Pour vous prononcer sur une action en reconnaissance de droits, nous pensons que vous êtes liés par le cadrage opéré par le demandeur à l’action dans sa réclamation préalable et devant être reprise dans sa requête.

Lorsque le juge fait droit à une action en reconnaissance de droits, il définit les conditions de droit et de fait à remplir pour pouvoir invoquer devant l'administration compétente le bénéfice du jugement (CJA, art. L. 77-12-3). Toute personne qui remplit ces conditions de droit et de fait peut, sous réserve que sa créance ne soit pas prescrite ou son action forclose, se prévaloir, devant toute autorité administrative ou juridictionnelle, des droits ainsi reconnus par le juge (CJA, art. L. 77-12-3).

En tout état de cause, la seule illégalité pour incompétence de la règle revendiquée dans la circulaire litigieuse suffira pour rejeter la demande du syndicat requérant.

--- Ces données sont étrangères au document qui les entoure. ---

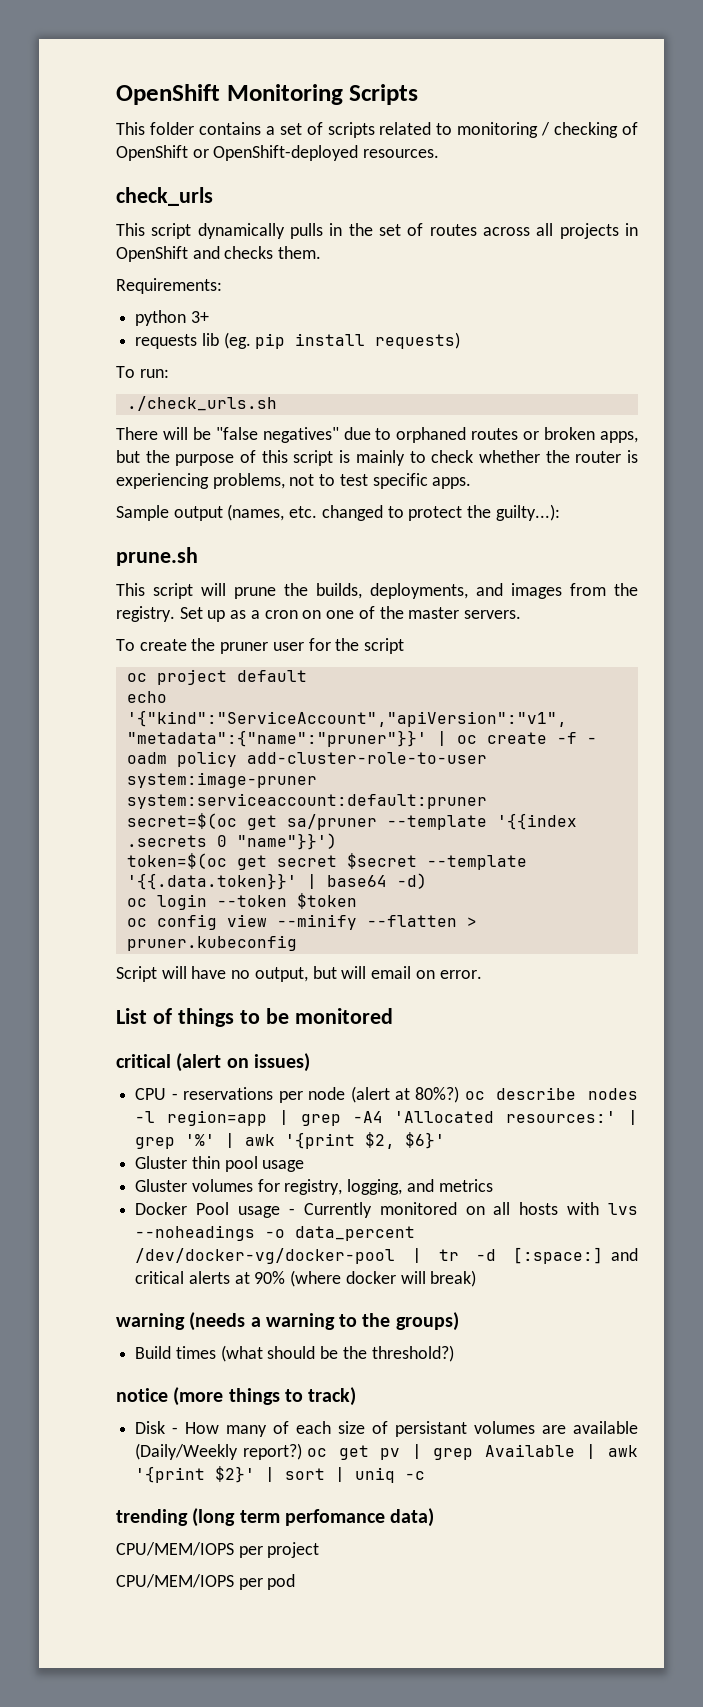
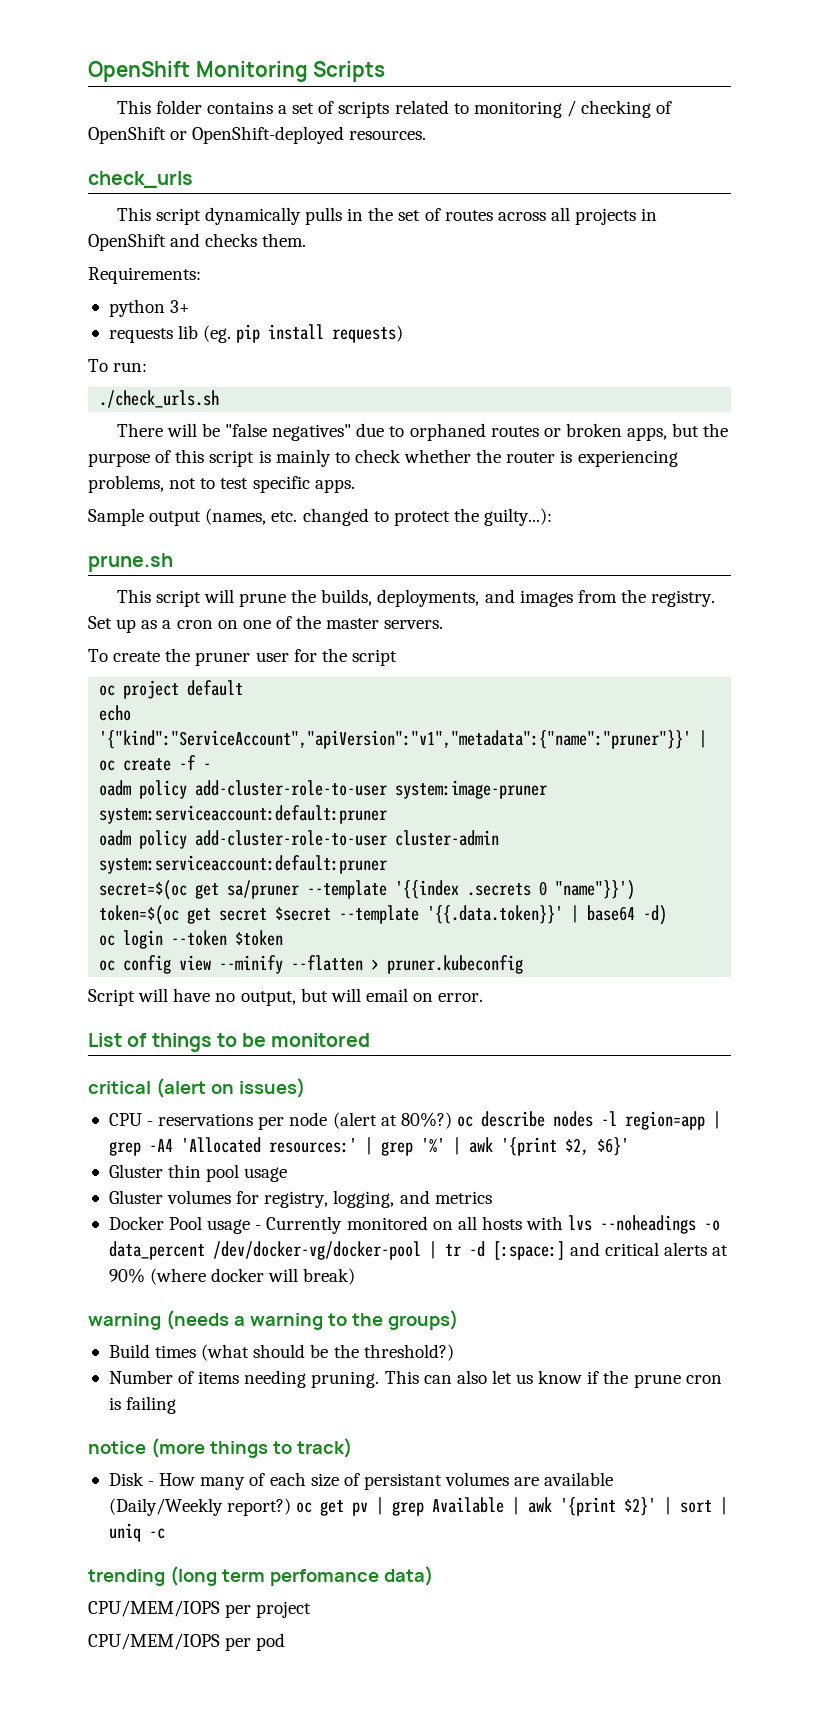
(487, 801) none -> [99,830,500,849] [99,855,388,874] // oadm policy add-cluster-role-to-user cluster-admin system:serviceaccount:default:pruner
(454, 1353) none -> [108,1370,722,1388] [108,1396,177,1414] // Number of items needing pruning. This can also let us know if the prune cron is failing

Enfin, le syndicat requérant ne saurait utilement se prévaloir du principe d’égalité de traitement à l’appui de son action en reconnaissance de droits, en invoquant une inégalité de traitement entre l’académie de Bourgogne Franche-Comté, qui applique une modulation, et les autres académies, qui appliqueraient la circulaire précitée, et en soutenant que cette différence de traitement n’est pas justifiée par l’intérêt du service ou une différence de situation des AESH.

En effet, stricto-sensu, un tel principe général de valeur infra-législative et supra-décrétale, ne constitue ni une loi ni un règlement au sens de l’article L. 77-12-1 du CJA.

Surtout, en présence d’une règle édictée par une circulaire contraire à l’article 7 du décret du décret n° 2014-724 du 27 juin 2014 et donc illégale, le principe de légalité doit prévaloir sur le principe d’égalité. Voyez sur cette prévalence, s’agissant d’un avantage accordé illégalement en méconnaissance des dispositions réglementaires, CE, 11 octobre 1967, n° 68585, aux Tables du Recueil Lebon.

Ainsi, le moyen est inopérant.

Par ces motifs, nous concluons à l’admission de l’intervention de Mme X., de Mme Y., et de Mme Z., à l’annulation du jugement attaqué et au non-lieu à statuer sur l’action en reconnaissance de droits du syndicat SUD Education Bourgogne, sans qu’il soit besoin de se prononcer sur la recevabilité de la demande de première instance, en particulier sur la qualité à agir de la secrétaire générale en exercice du syndicat, dont l’action a été mandatée par décision du 10 février 2020 de l’équipe syndicale lors d’une réunion en collectif d’animation, conformément à l’article 12 des statuts du syndicat.